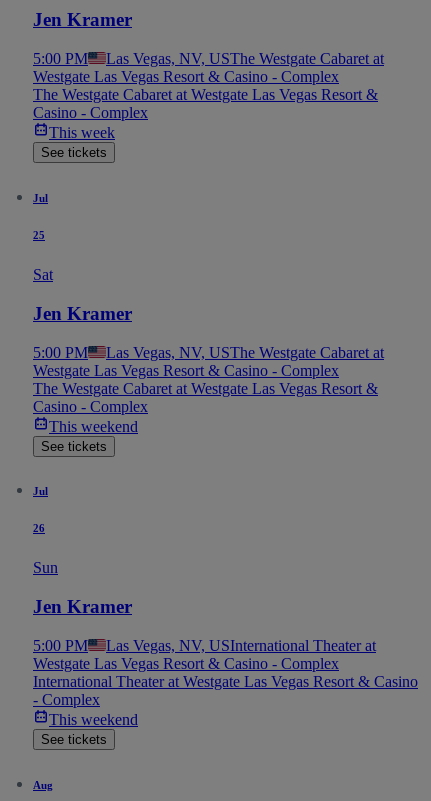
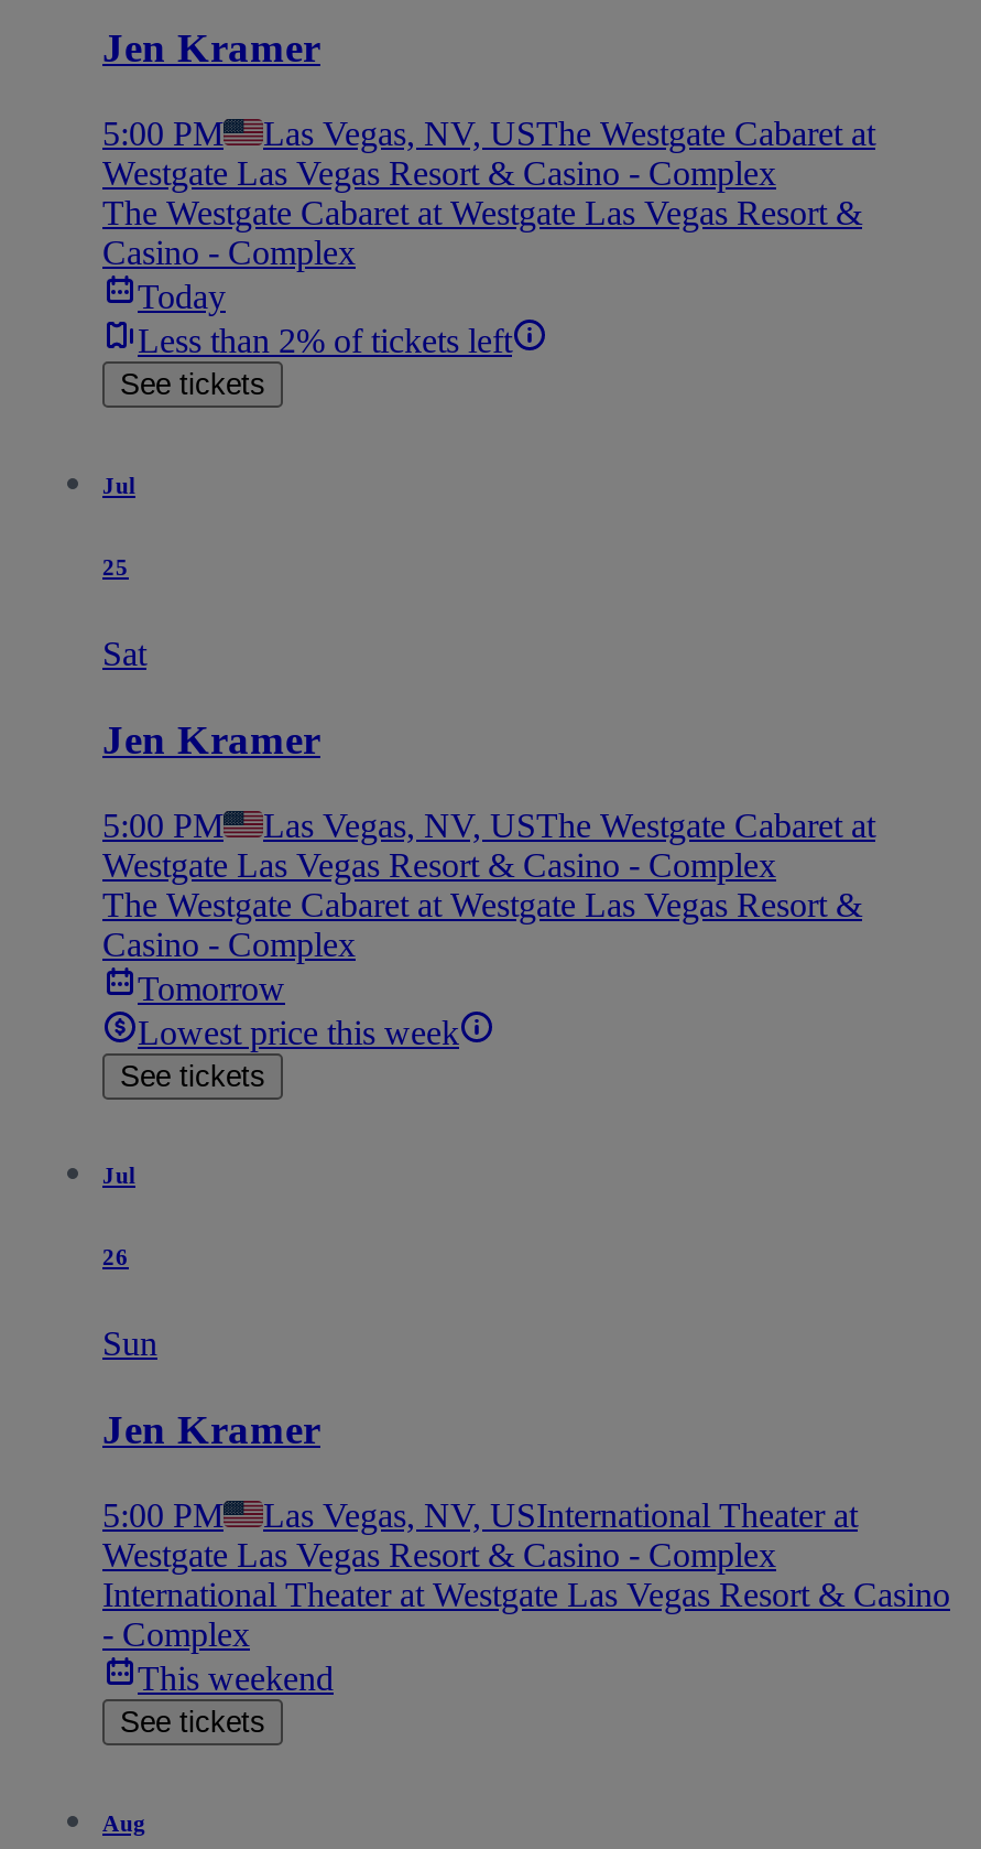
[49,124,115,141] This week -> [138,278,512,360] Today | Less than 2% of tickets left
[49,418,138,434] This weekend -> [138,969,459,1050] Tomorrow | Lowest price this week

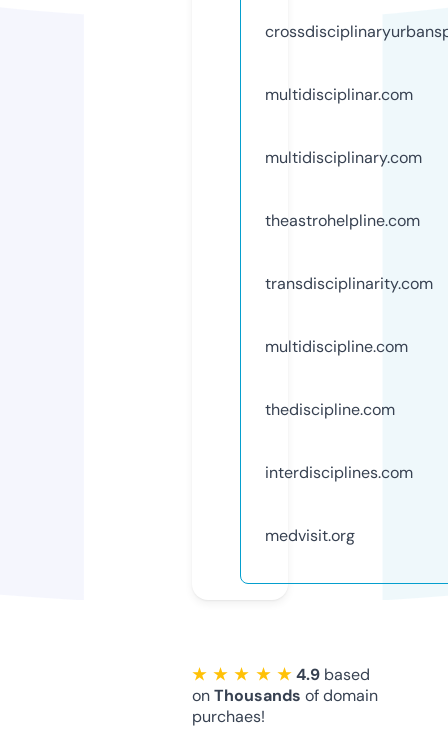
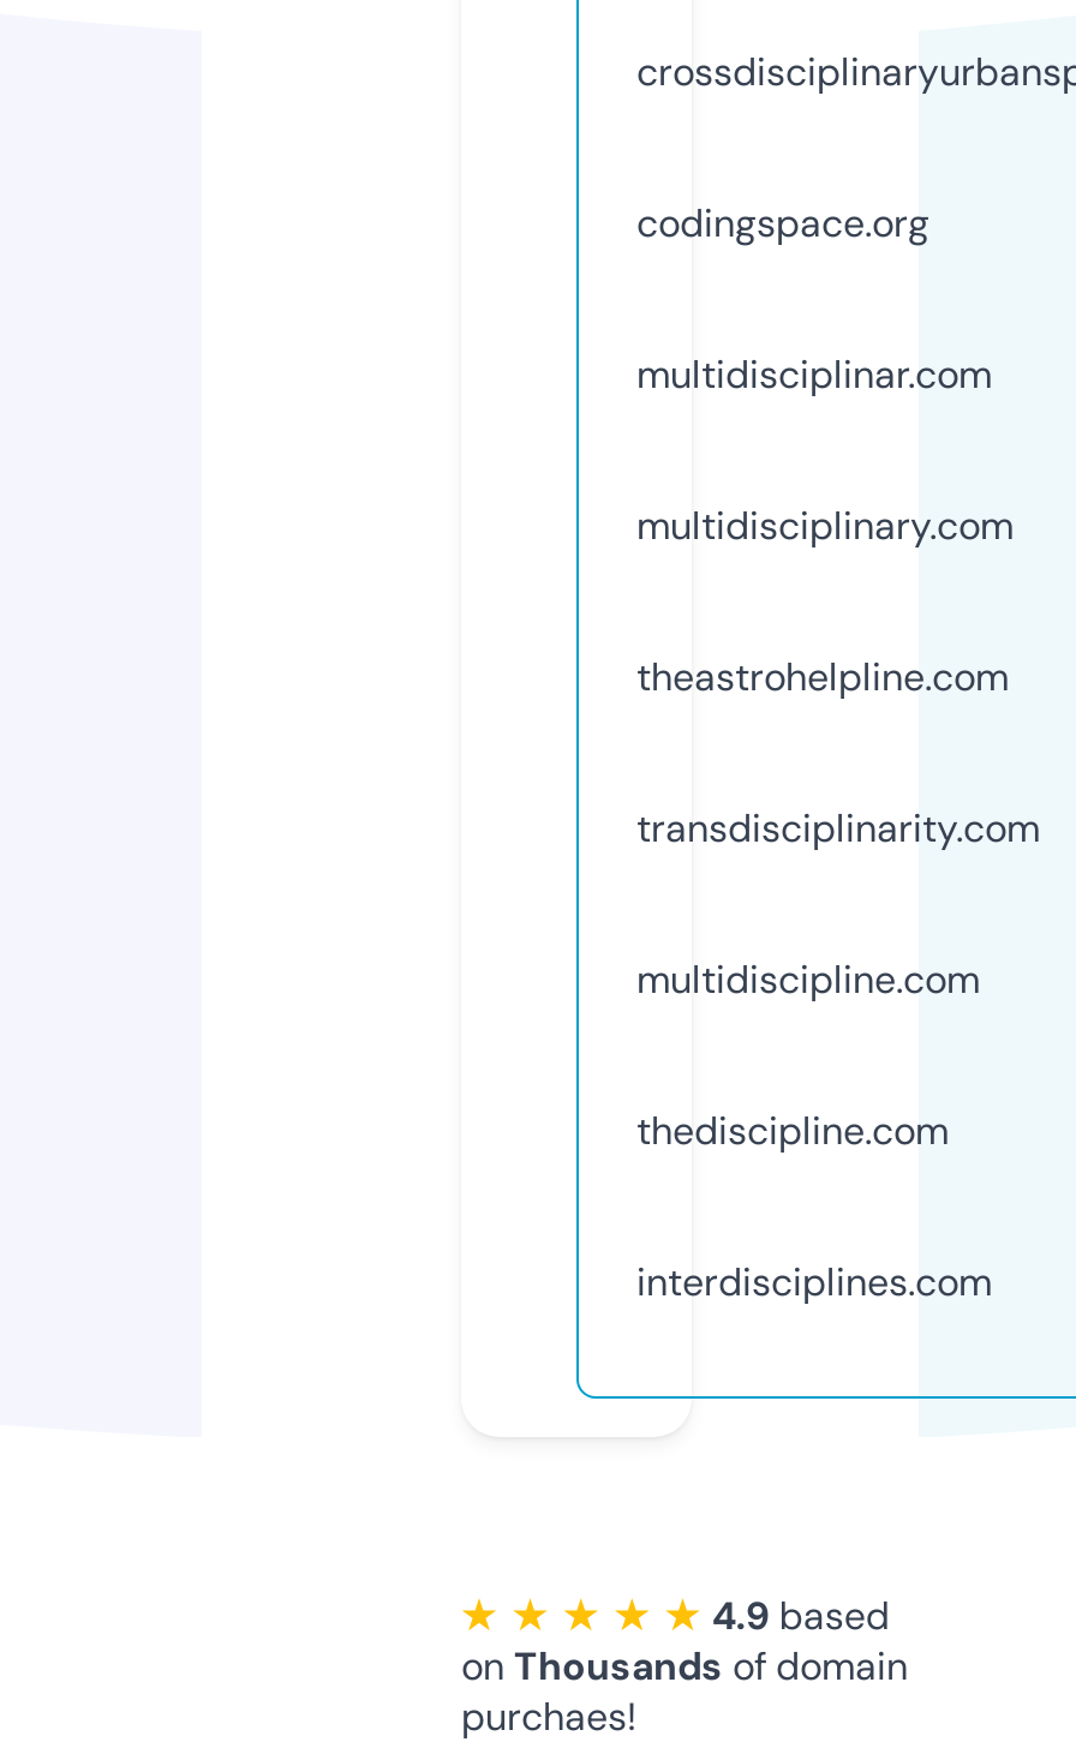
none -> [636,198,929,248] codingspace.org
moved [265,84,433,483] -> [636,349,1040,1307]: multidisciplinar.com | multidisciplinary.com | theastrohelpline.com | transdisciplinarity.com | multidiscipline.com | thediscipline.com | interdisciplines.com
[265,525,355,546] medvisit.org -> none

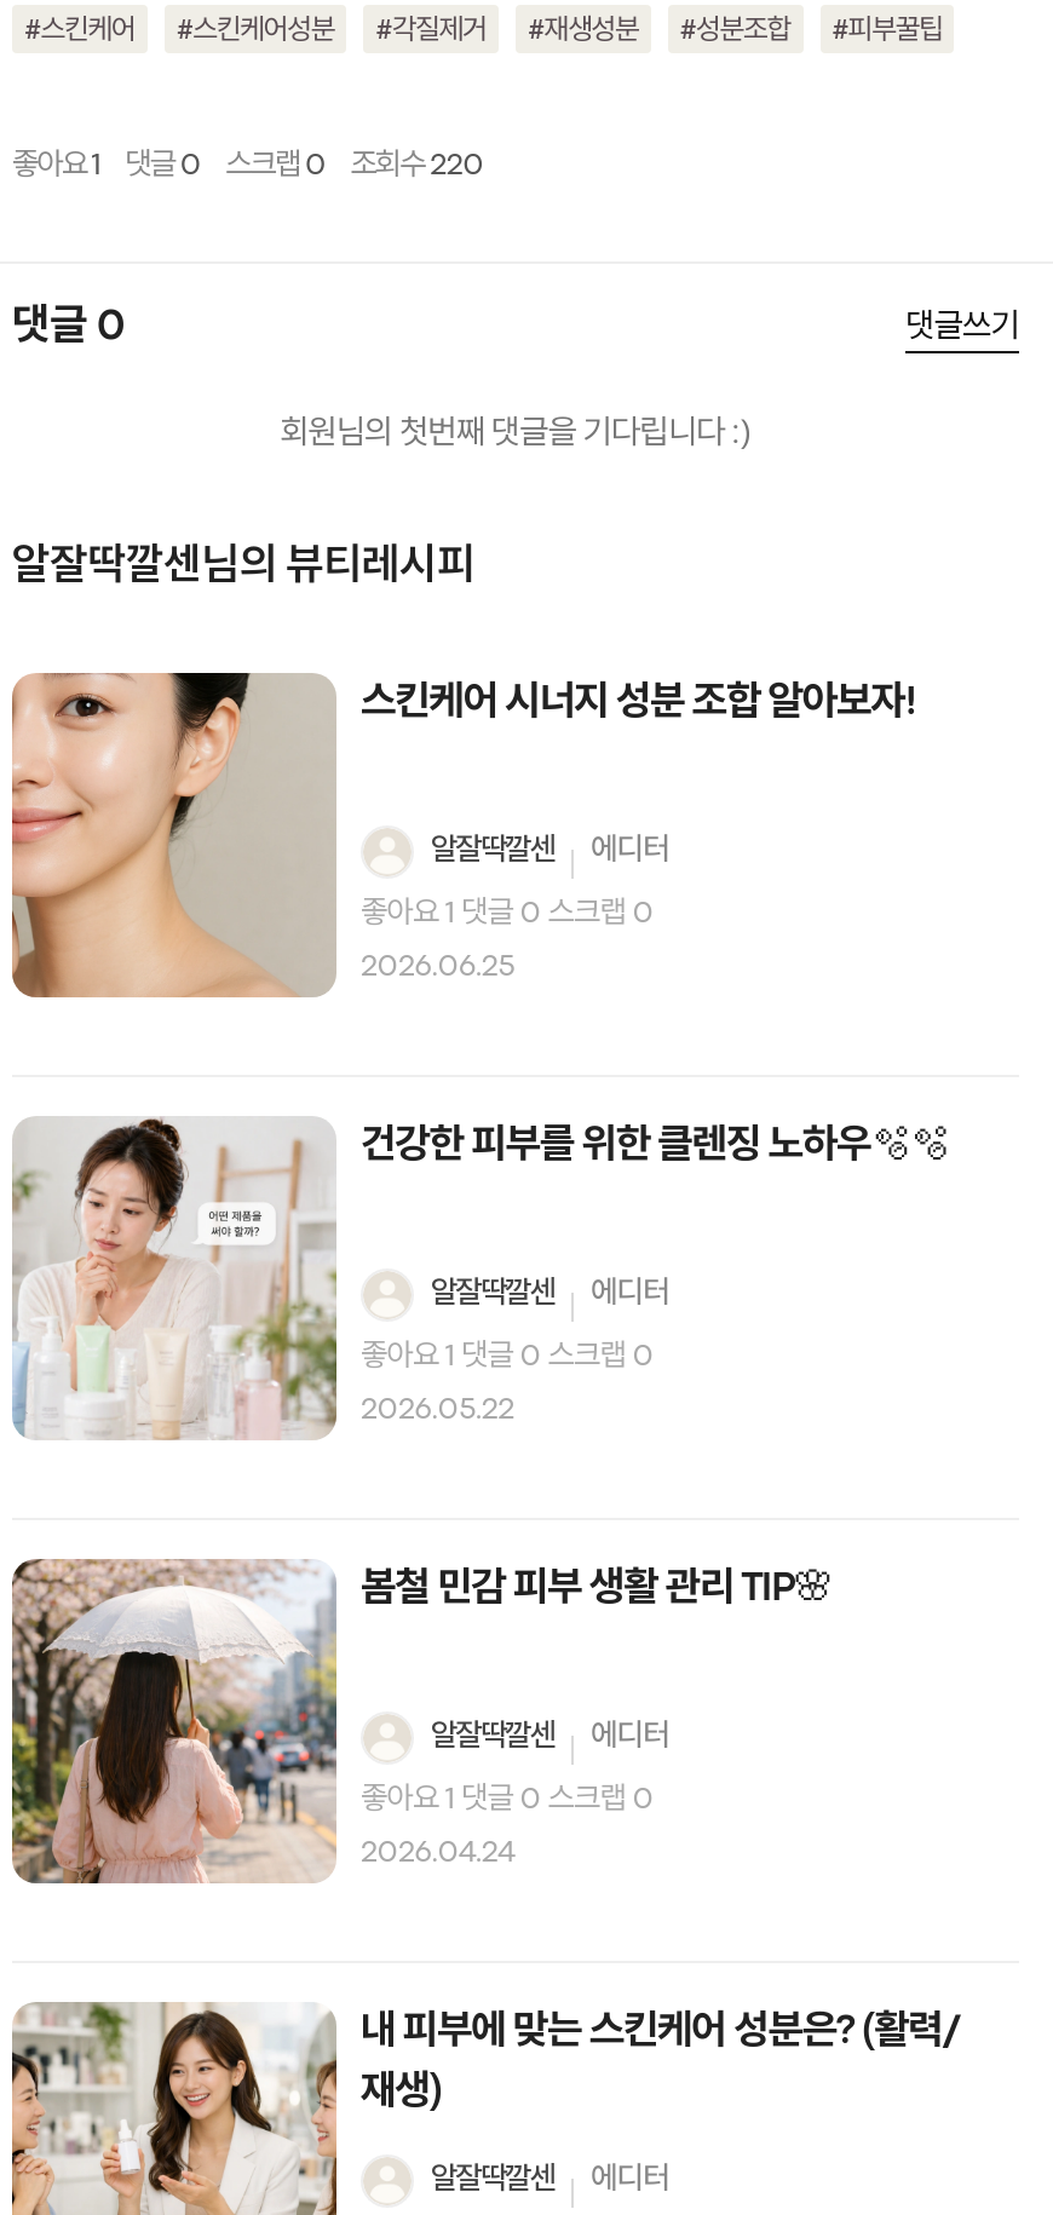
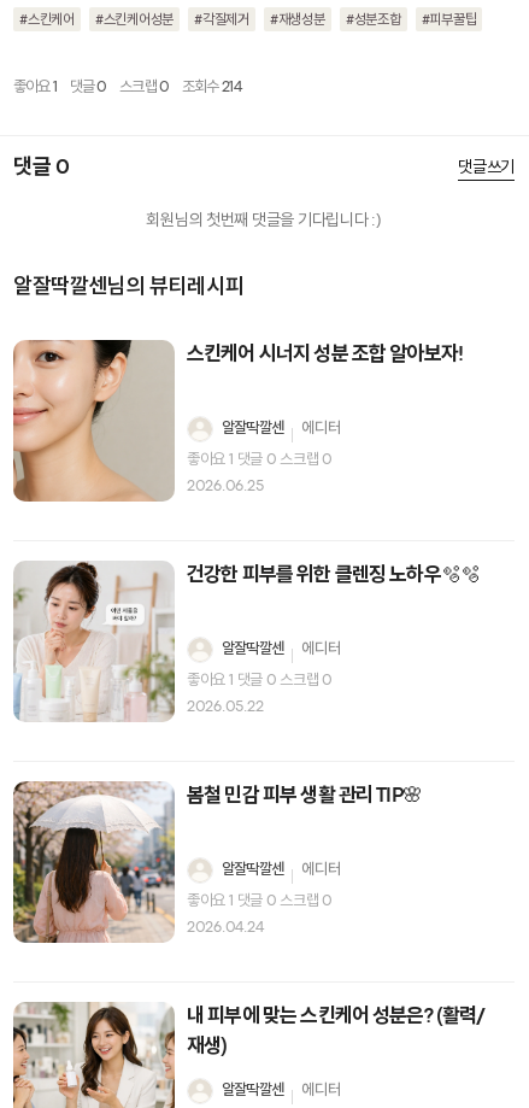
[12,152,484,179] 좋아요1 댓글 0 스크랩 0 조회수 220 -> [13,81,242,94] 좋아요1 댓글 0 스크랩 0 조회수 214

### Exercise
Everything in the data except the pictures should be restated word for word.

### Task solution
[49,124,115,141] This week -> [138,278,512,360] Today | Less than 2% of tickets left
[49,418,138,434] This weekend -> [138,969,459,1050] Tomorrow | Lowest price this week

none -> [636,198,929,248] codingspace.org
moved [265,84,433,483] -> [636,349,1040,1307]: multidisciplinar.com | multidisciplinary.com | theastrohelpline.com | transdisciplinarity.com | multidiscipline.com | thediscipline.com | interdisciplines.com
[265,525,355,546] medvisit.org -> none

[12,152,484,179] 좋아요1 댓글 0 스크랩 0 조회수 220 -> [13,81,242,94] 좋아요1 댓글 0 스크랩 0 조회수 214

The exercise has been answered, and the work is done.